The urea solution storage tank is equipped with high and low liquid level alarms and high and low temperature alarms, all of which are connected to the SCR system monitoring and alarm system. All the sensor materials are at least made of stainless steel 304.

The pipes of the urea system are mainly made of stainless steel 304. The system valves and installation bolts should be at least made of stainless steel 304. The pipe gaskets are usually made of polytetrafluoroethylene gaskets. The drain water trays of the equipment are made of stainless steel water trays or steel paint water trays.

During the filling and use process of the urea solution, sufficient protective measures are required, such as coverall work clothes, aprons, masks, chemical-resistant goggles, protective masks, eye drops, and emergency eye wash devices, etc.

IV. Conclusion

In recent years, many shipyards have designed and installed SCR systems on newly built ships. The design and technical application of SCR systems are becoming more and more mature, and more shipyards and shipowners are aware of and adopting SCR technology.

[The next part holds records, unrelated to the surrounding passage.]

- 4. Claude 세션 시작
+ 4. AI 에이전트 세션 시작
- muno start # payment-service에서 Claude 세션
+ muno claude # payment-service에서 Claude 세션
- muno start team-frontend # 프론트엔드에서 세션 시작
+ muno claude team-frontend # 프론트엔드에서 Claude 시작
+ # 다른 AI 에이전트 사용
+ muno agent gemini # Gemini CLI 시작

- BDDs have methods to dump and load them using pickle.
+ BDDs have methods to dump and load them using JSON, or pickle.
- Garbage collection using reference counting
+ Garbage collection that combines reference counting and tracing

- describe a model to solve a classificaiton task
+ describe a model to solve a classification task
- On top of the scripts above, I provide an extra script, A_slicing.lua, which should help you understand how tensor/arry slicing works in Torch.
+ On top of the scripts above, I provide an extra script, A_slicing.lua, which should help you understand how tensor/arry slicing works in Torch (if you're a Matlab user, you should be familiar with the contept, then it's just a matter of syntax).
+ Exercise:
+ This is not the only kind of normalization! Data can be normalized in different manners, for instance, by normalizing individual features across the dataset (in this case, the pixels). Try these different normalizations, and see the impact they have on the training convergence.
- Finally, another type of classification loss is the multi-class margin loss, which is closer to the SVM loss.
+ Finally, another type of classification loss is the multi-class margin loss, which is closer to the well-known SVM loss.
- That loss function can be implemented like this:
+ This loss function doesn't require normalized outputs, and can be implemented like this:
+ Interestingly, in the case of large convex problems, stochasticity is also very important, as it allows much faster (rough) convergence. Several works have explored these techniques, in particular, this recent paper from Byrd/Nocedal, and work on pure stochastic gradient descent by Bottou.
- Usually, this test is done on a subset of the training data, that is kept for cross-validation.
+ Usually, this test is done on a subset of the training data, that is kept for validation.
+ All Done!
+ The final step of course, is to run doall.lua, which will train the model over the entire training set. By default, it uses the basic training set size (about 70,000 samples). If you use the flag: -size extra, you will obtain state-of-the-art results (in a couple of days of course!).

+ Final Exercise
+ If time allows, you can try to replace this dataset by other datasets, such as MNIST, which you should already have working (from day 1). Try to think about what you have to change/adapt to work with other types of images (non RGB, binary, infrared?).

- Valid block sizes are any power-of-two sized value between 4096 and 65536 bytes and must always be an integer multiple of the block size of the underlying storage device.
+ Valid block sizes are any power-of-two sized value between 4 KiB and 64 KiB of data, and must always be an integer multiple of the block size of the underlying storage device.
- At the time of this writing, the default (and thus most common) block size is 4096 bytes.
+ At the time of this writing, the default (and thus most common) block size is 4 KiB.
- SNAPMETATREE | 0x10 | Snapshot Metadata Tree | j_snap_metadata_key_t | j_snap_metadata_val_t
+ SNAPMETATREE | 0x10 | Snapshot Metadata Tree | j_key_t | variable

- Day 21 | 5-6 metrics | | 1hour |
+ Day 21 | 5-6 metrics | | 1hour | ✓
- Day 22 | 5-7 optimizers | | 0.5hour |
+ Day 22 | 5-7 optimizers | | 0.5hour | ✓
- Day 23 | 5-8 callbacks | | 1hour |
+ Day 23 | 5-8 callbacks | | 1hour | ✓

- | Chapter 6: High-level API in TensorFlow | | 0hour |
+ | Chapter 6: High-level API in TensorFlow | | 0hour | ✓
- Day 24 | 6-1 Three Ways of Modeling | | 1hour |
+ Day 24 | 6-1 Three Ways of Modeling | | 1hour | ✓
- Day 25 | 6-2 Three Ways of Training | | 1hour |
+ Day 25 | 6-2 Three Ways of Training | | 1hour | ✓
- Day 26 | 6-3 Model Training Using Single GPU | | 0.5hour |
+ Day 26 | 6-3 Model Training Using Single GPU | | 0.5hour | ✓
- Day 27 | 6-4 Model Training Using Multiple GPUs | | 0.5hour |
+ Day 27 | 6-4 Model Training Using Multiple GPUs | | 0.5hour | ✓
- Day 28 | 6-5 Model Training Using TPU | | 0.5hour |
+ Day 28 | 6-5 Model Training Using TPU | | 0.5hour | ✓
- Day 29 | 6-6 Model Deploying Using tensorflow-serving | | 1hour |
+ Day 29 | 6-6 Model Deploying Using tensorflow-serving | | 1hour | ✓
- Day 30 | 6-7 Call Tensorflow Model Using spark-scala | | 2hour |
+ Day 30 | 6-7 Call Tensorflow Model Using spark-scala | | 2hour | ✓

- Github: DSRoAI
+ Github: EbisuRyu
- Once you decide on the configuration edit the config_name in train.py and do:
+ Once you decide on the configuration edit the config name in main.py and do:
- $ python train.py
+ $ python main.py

Although new fuel ships represented by Liquefied Natural Gas (LNG) and methanol are developing rapidly, SCR technology will not be abandoned for the time being. Instead, it will coexist with new fuels and new technologies. Now, many ships burning LNG are also equipped with SCR systems at the same time.

With the continuous emergence of new marine regulations, the gas emission control area will continue to expand, and the technology of the marine SCR system will also continue to change.

It is necessary to continuously accumulate experience and sort out a complete set of application standards for SCR marine technology to make the application of SCR systems on ships safer and more environmentally friendly.